Sekretaris Jenderal Partai Demokrasi Indonesia Perjuangan (PDI-P) Hasto Kristiyanto mengatakan, PDI-P terus berupaya menekan biaya politik dalam pilkada.
Selain itu, lanjut Hasto, partai terus mengingatkan pentingnya penegakan disiplin, termasuk untuk mencegah penyalahgunaan kekuasaan dengan korupsi. PDI-P mengingatkan kadernya dalam setiap acara partai, bahkan saat penutupan sekolah para calon kepala daerah dilakukan penantanganan komitmen.
”PDI-P secara periodik tiap tiga bulan sekali mengeluarkan surat edaran untuk tidak menyalahgunakan kekuasaan, termasuk tidak melakukan korupsi,” ujarnya.
Baca Juga: Mahalnya Biaya Partisipasi Politik
Menurut Hasto, PDI-P tidak menutup mata bahwa kekuasaan yang dibangun dalam sistem pemilu yang liberal dengan prinsip one man, one vote, one value, sebagaimana terjadi di Amerika Serikat, memang membawa dampak negatif berupa konvergensi antara politisi, pengusaha, media, dan kapitalisasi kekuasaan politik.
Bangunan sistem integritas melalui penegakan hukum didukung oleh budaya hukum, ketaatan pada mekanisme hukum, dan kedisiplinan menyeluruh harus menjadi bagian dari penopang utama sistem politik, termasuk pentingnya integritas dan moral politik. Hal itulah yang menjadi perhatian utama partai agar praktik politik liberal tidak diikuti berbagai transaksi kekuasaan politik.
”Karena itulah kaderisasi menjadi penting, juga penegakan disiplin dan membangun kesadaran seluruh kader partai agar tidak menyalah gunakan kekuasaan politik,” ujar Hasto.
Sementara Partai Golkar, kata Ketua Dewan Pimpinan Pusat Partai Golkar Ace Hasan Syadzily, mengutamakan kemungkinan keterpilihan dalam mengusung calon kepala daerah. Ketika memberikan rekomendasi, Golkar mengklaim tidak meminta mahar politik kepada kandidat yang diusung maupun yang didukung.
”Dengan parameter elektabilitas, tidak ada alasan untuk menarik mahar atau apa pun karena tokoh yang diusung sudah memiliki elektabilitas yang cukup tinggi untuk berkontestasi,” katanya.
Menurut Ketua Golkar Institute tersebut, Golkar selalu mengingatkan kader yang menduduki jabatan kepala daerah untuk tidak melakukan korupsi. Setelah memenangi pilkada, kader diminta menandatangani pakta integritas untuk tidak melakukan tindakan yang melanggar hukum.

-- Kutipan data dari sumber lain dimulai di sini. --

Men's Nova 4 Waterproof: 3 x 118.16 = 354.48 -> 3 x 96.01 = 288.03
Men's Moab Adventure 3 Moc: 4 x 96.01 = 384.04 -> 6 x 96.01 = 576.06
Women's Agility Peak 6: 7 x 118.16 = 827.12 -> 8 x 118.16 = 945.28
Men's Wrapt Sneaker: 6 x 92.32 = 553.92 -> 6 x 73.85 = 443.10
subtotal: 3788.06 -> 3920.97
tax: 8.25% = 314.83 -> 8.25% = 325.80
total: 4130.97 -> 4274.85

Ketika memberikan rekomendasi, Golkar mengklaim tidak meminta mahar politik kepada kandidat yang diusung ataupun yang didukung.

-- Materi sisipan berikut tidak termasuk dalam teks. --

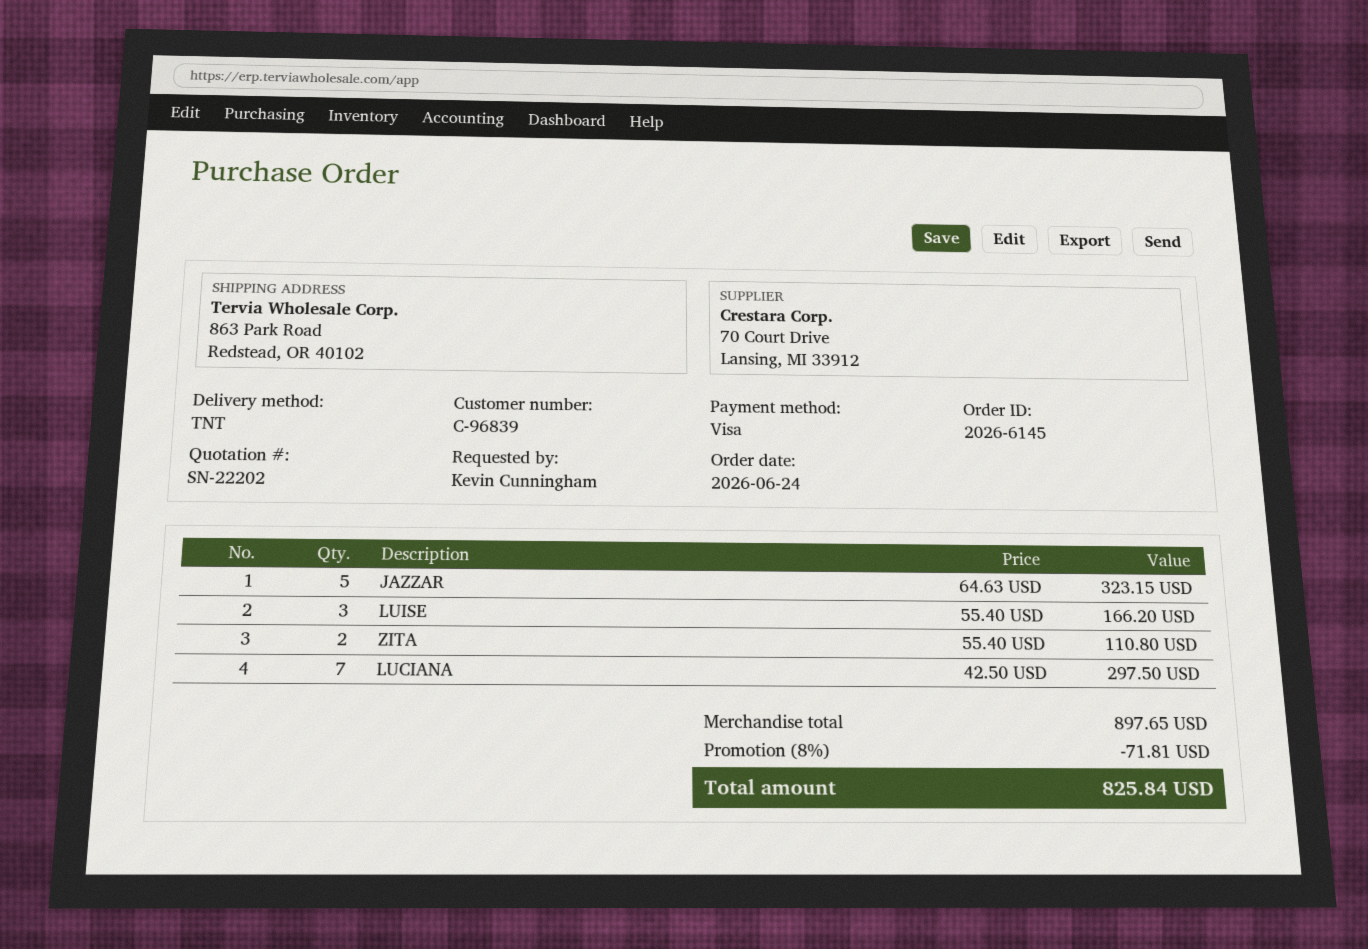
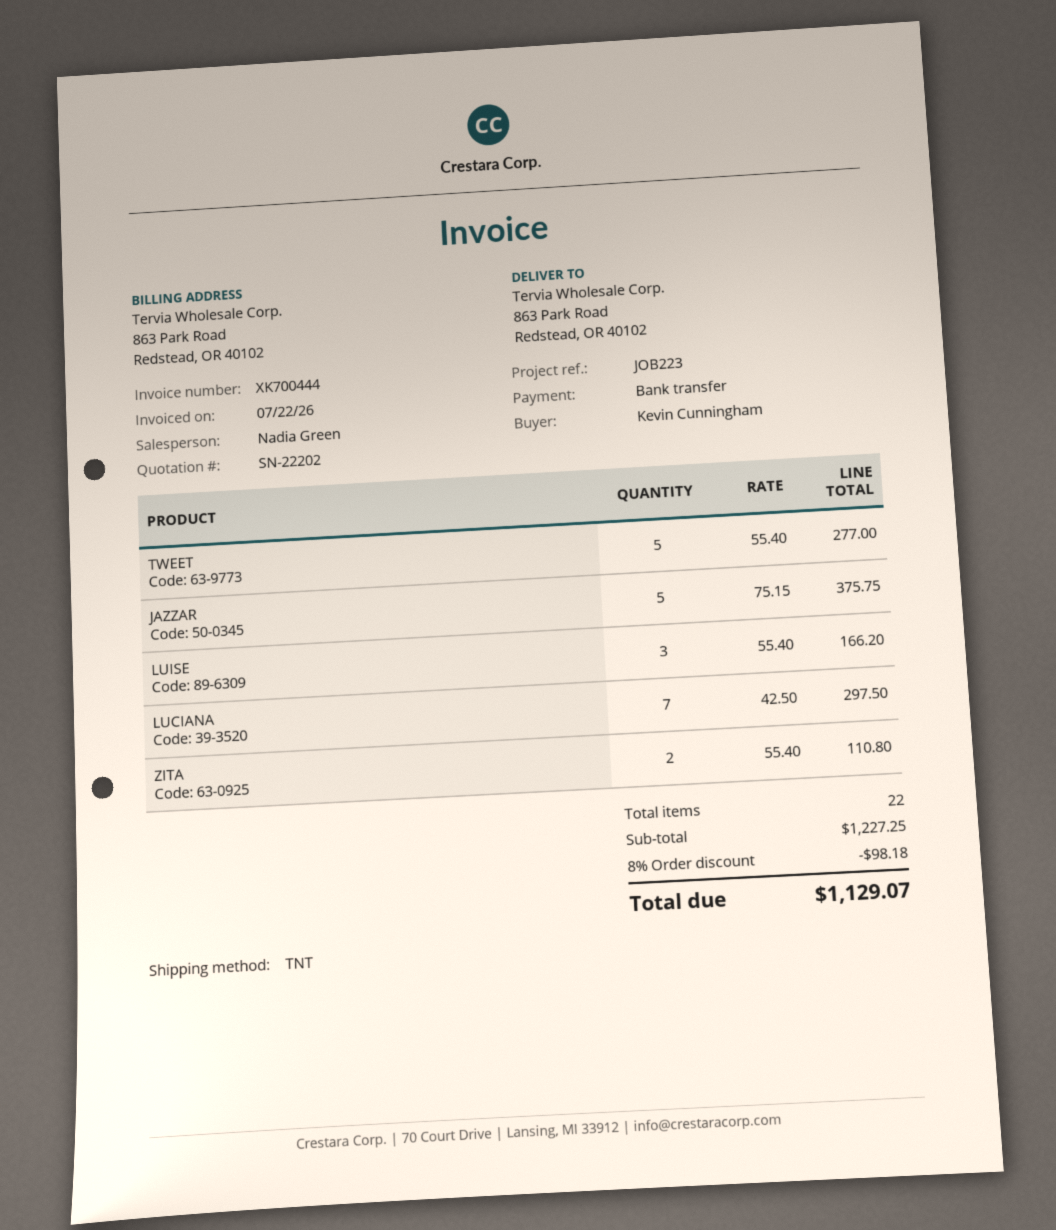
payment method: Visa -> bank transfer
JAZZAR: 5 x 64.63 = 323.15 -> 5 x 75.15 = 375.75
TWEET: none -> 5 x 55.40 = 277.00
subtotal: 897.65 -> 1227.25
discount: 8% = 71.81 -> 8% = 98.18
total: 825.84 -> 1129.07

Kepala daerah secara berkala setiap tahun mendapatkan pendidikan yang salah satu materinya tentang integritas dengan pembicara Ketua KPK. Dalam pelatihan di Golkar Institute, partai juga memberikan pelatihan peningkatan kapasitas manajemen pemerintahan, kebijakan publik, dan integritas pemimpin antikorupsi.

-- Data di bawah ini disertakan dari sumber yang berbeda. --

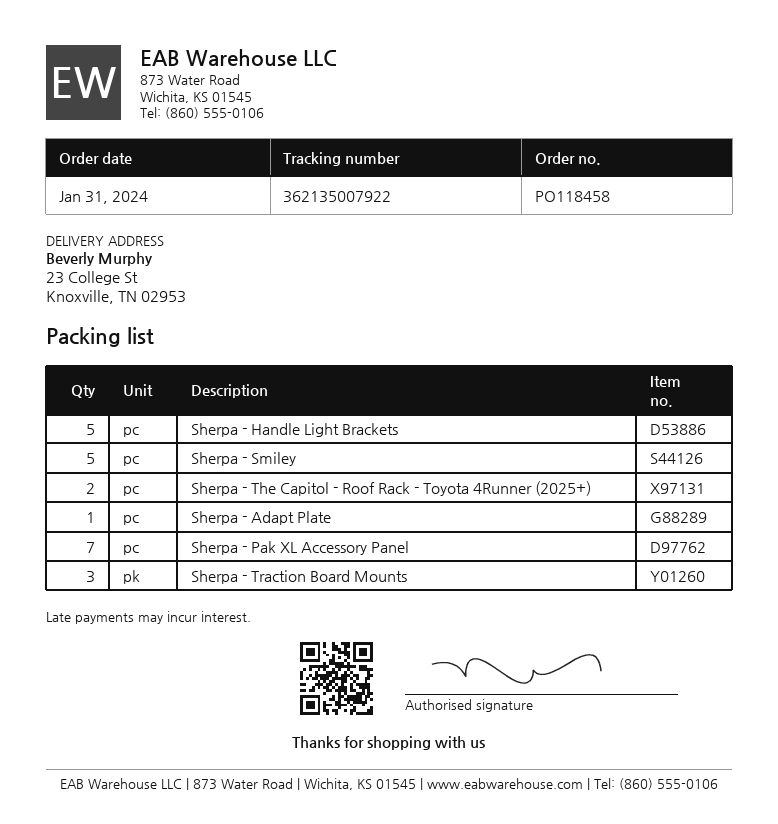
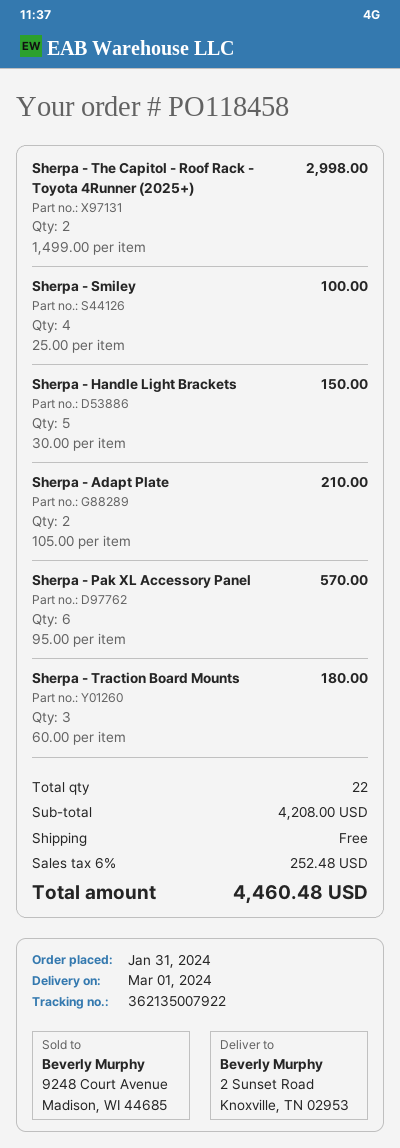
ship to: 23 College St, Knoxville, TN 02953 -> 2 Sunset Road, Knoxville, TN 02953
Sherpa - Smiley: 5 -> 4
Sherpa - Adapt Plate: 1 -> 2
Sherpa - Pak XL Accessory Panel: 7 -> 6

”Sebelum kepala daerah dilantik, Golkar Institute memberikan pengetahuan tentang menajemen risiko antikorupsi, batasan-batasan hal yang masuk kategiru korupsi, serta hal-hal yang tidak boleh dilakukan saat menjabat,” tutur Ace Hasan.
Direktur Eksekutif Lembaga Survei Indonesia Djayadi Hanan menilai, tingginya biaya politik memang menjadi salah satu faktor terjadinya korupsi kepala daerah. Namun, hal itu bukan penyebab tunggal karena di sisi lain, penegakan hukum dan penegak hukum cenderung lemah sehingga kepala daerah mudah melakukan korupsi.
Menurut dia, biaya politik terbesar dalam pilkada adalah untuk mahar politik dan politik uang untuk membeli suara. Kedua hal ini sejatinya dilarang dalam kontestasi, tetapi diyakini masih terus berlangsung hingga kini. Sekalipun rezim pemilihan langsung diubah menjadi tidak langsung, praktik mahar politik diperkirakan sulit hilang.
Oleh sebab itu, penegakan hukum saat pemilu ataupun pascapemilu perlu diperkuat. Praktik mahar politik dan politik uang yang mengakibatkan politik biaya tinggi bisa tumbuh subur karena penegakan hukum yang lemah.
”Biaya politik yang tinggi hanya salah satu gejala dari sistem penegakan hukum yang kacau balau,” ujarnya.